Good advice, although I find it difficult to follow. Because I’m often proud, too.

5 responses

  1. Anthromama, you mused, “So often I write long comments and then ask myself, did the blog author ask for my life story? Is that an assumption in writing a blog post, or is it actually annoying? Is blogging just a bunch of people giving their unasked-for opinions and advice? Is there any humility here?”

    Wow, I just love your comments and musings. My immediate reaction to these questions of yours is:

    Speaking only for myself (of course), yes, I do want your life story, so to speak, in your comments. This is what fascinates me about blogging. We give our stories in exchange, we hope, for the stories of others. At least, this is what I am doing. But I’m genuinely curious about and interested in others. I only have this one life of mine–but how I love to look into the lives of others and see how they live and think and feel! It’s a joy and blessing. So, yes, I do want your life story.

    Is blogging a bunch of people giving unasked-for opinions and advice? Perhaps, but I think that blogging–the act of putting one’s thoughts, feelings, and ideas out there into the blogosphere–is an invitation. It invites people to comment if comments are allowed, and thus invites opinions, advice, reaction, and sometimes judgment, anger, and other negatives.

    You asked if there is any humility “there,” I suppose there in the uninvited advice or opinion. I think that depends on the person offering something. The mere act of advising someone or offering opinions is neither proud nor humble–it’s the person or the motivation at the moment, right?

    Interesting you’d ask this. I’ve had the experience this weekend of having advice to offer, but refusing to offer it because of fear and/or pride; and people suffered as a result of my pride. The best thing about my pride was that it sounded so humble, like: WHAT DO YOU KNOW? JUST REMAIN QUIET.

    That sounds so humble; but listening to one’s spirit or intuition or whatever you want to call it, which is so often beating with the heart of God, takes real humility (in my opinion).

  2. Hello, Mat. Yes, I do think it is possible to be both humble and self-confident. Jesus was a good example of that; also Paul, after his conversion, and many other historic figures.

    I’m a Christian and I do not believe that believing in yourself is “pointless,” unless I misunderstand what you mean. And I also do not think that “all humanity is inherently worthless.” In fact, quite the opposite. God considered us so worthwhile that he offered up his son to suffer and die for us; this is the crux of Christianity.
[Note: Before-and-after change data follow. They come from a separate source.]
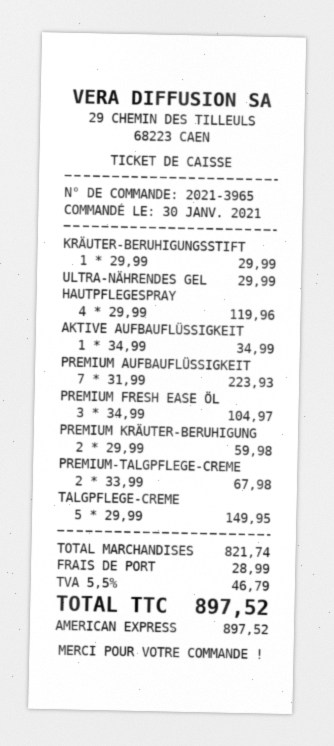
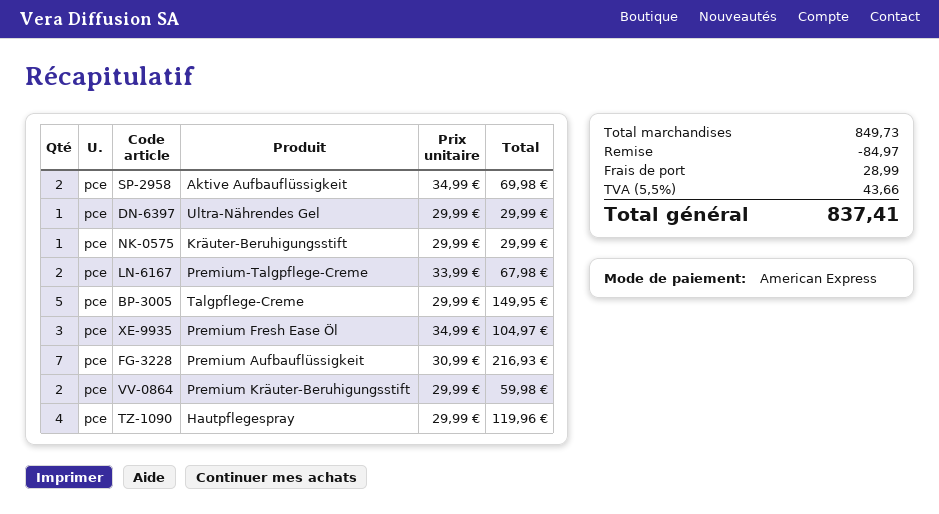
AKTIVE AUFBAUFLÜSSIGKEIT: 1 x 34.99 = 34.99 -> 2 x 34.99 = 69.98
PREMIUM AUFBAUFLÜSSIGKEIT: 7 x 31.99 = 223.93 -> 7 x 30.99 = 216.93
subtotal: 821.74 -> 849.73
discount: none -> 84.97
tax: 5.5% = 46.79 -> 5.5% = 43.66
total: 897.52 -> 837.41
    I do think we can love ourselves as part of the universal One, without needing to be better. We are just different (and yet much the same, too).

    The how to get there part? Hmm…. good question. The first answer that comes to mind is with God’s help, and the second is “through suffering.”

  3. i wonder if it is possible to be both humble and confident in yourself.

    i know christians believe that believing in yourself, or having any other foundation than god, is pointless, because all humanity is inherently worthless outside of utter submission to god(which in practice tends to be religious leaders…)… but from a purely practical, even materialistic viewpoint, is it possible to love yourself without viewing yourself as more valuable than everyone else, which seems to be the foundation of pride? if it is possible, how do you get there?

  4. Not to be flip, but this speaks to my thoughts about blogging and commenting. So often I write long comments and then ask myself, did the blog author ask for my life story? Is that an assumption in writing a blog post, or is it actually annoying? Is blogging just a bunch of people giving their unasked-for opinions and advice? Is there any humility here?